===== STORED DATA

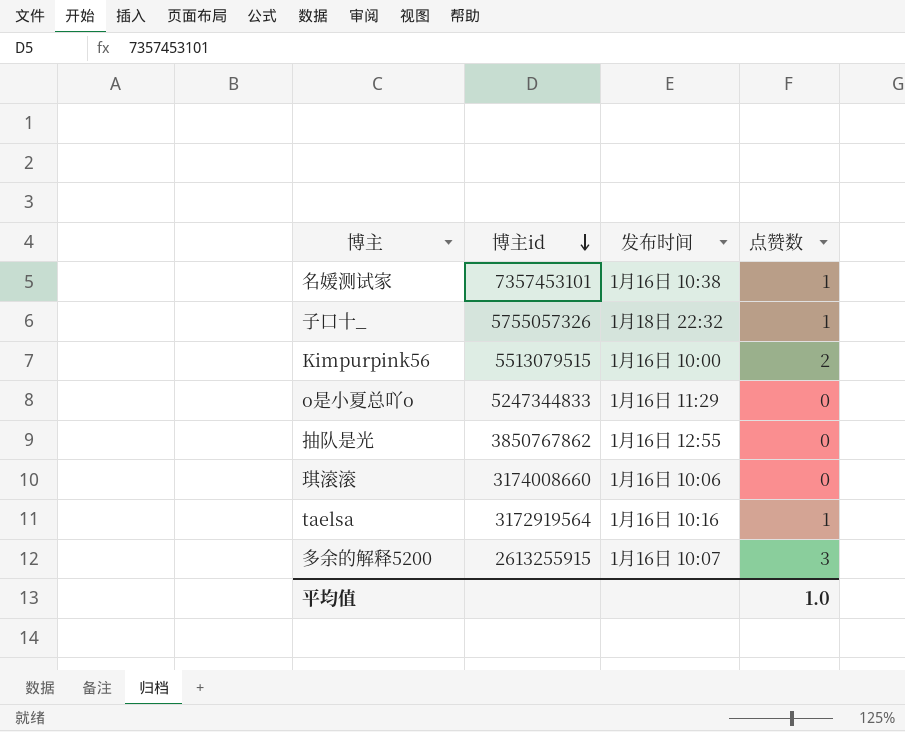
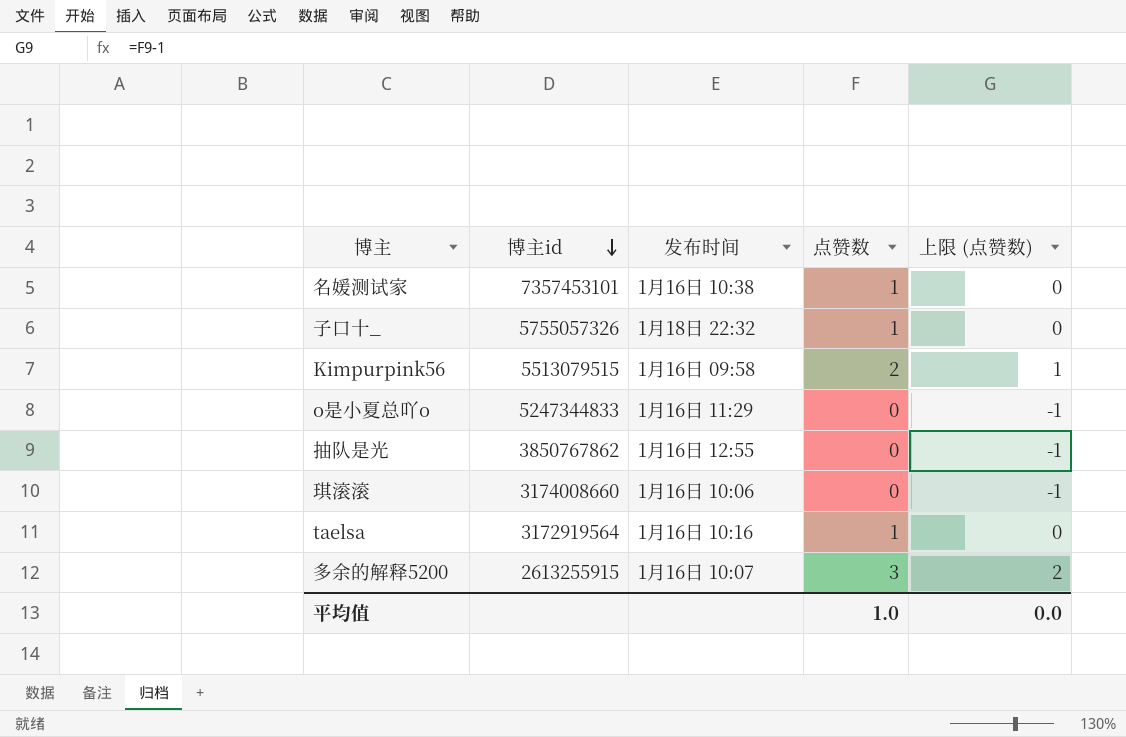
column 上限 (点赞数) | formula: none -> [点赞数] - 1
Kimpurpink56 | 发布时间: 1月16日 10:00 -> 1月16日 09:58

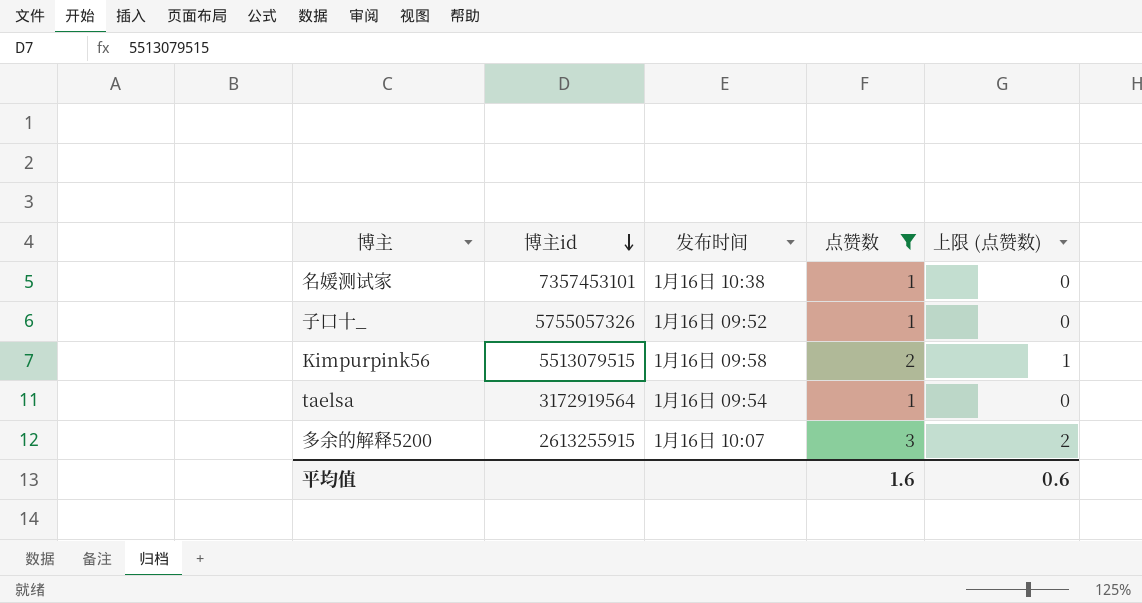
filter: none -> 点赞数 != 0
子口十_ | 发布时间: 1月18日 22:32 -> 1月16日 09:52
taelsa | 发布时间: 1月16日 10:16 -> 1月16日 09:54
平均值 | 点赞数: 1.0 -> 1.6
平均值 | 上限 (点赞数): 0.0 -> 0.6

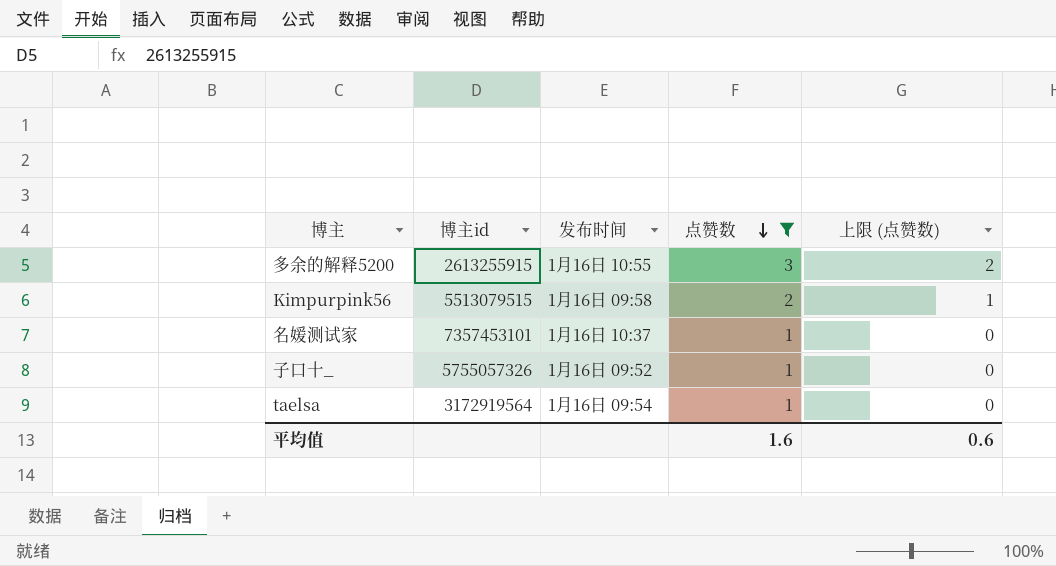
row order: 博主id descending -> 点赞数 descending
多余的解释5200 | 发布时间: 1月16日 10:07 -> 1月16日 10:55
名媛测试家 | 发布时间: 1月16日 10:38 -> 1月16日 10:37

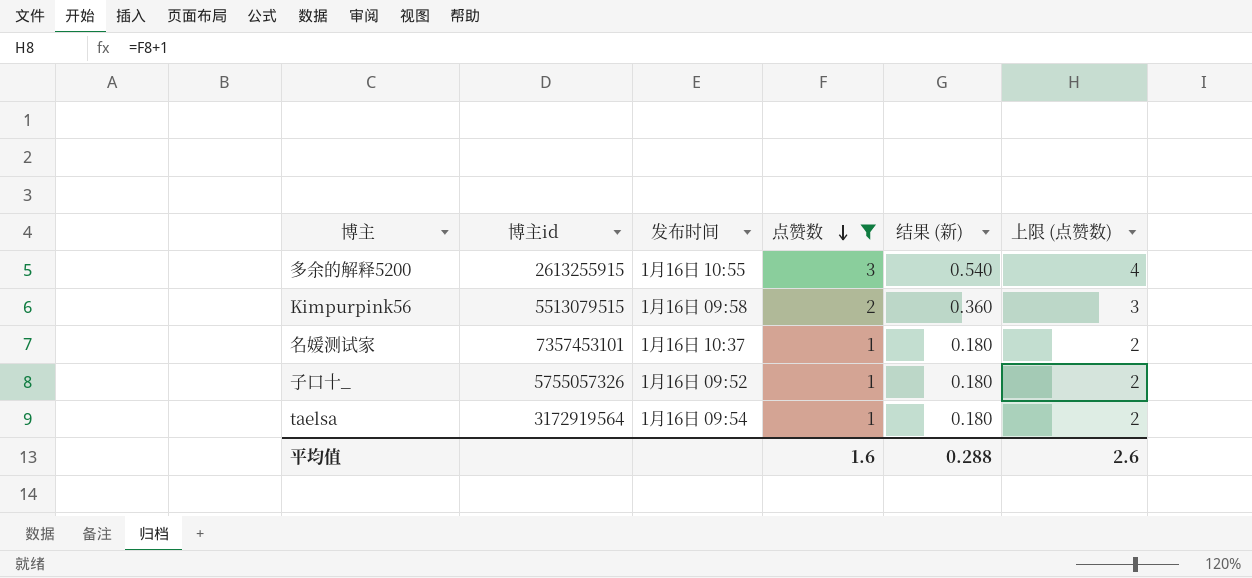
column 结果 (新) | formula: none -> [点赞数] * 0.18
column 上限 (点赞数) | formula: [点赞数] - 1 -> [点赞数] + 1
平均值 | 上限 (点赞数): 0.6 -> 2.6

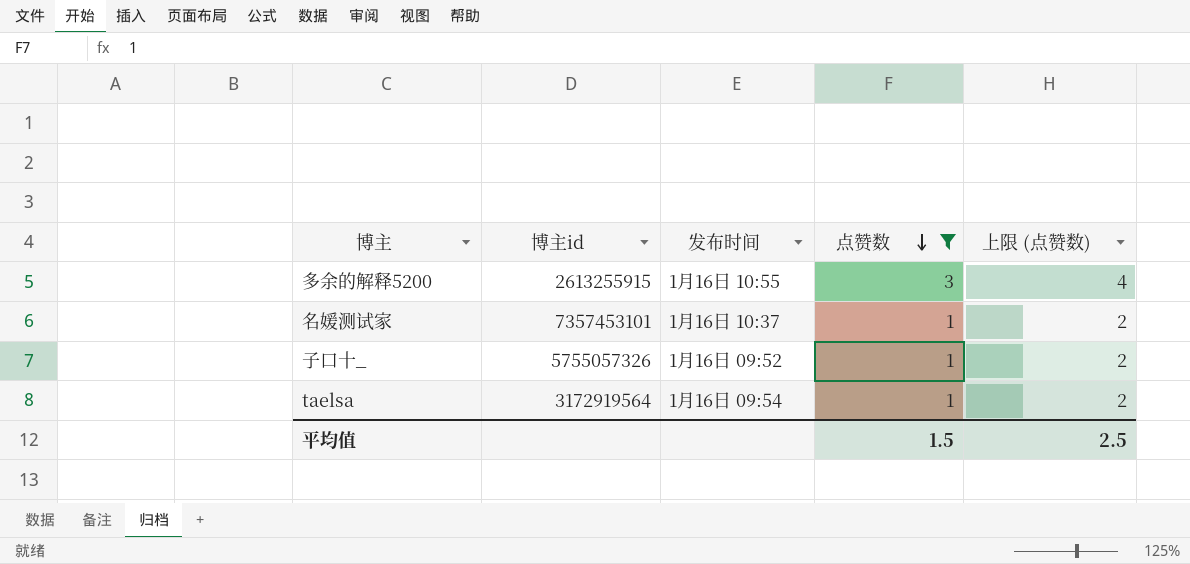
column 结果 (新) | formula: [点赞数] * 0.18 -> none
row Kimpurpink56: 5513079515 | 1月16日 09:58 | 2 | 0.360 | 3 -> none
平均值 | 点赞数: 1.6 -> 1.5
平均值 | 上限 (点赞数): 2.6 -> 2.5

==========

PROBLEM TO SOLVE: Nothing but the lines from the one with "taelsa | 发布时间: 1月16日 10:16 -> 1月16日 09:54" up to and including the one with "column 结果 (新) | formula: none -> [点赞数] * 0.18" should be printed, exactly as they read above. Please keep the pictures out.

TASK ANSWER:
taelsa | 发布时间: 1月16日 10:16 -> 1月16日 09:54
平均值 | 点赞数: 1.0 -> 1.6
平均值 | 上限 (点赞数): 0.0 -> 0.6

row order: 博主id descending -> 点赞数 descending
多余的解释5200 | 发布时间: 1月16日 10:07 -> 1月16日 10:55
名媛测试家 | 发布时间: 1月16日 10:38 -> 1月16日 10:37

column 结果 (新) | formula: none -> [点赞数] * 0.18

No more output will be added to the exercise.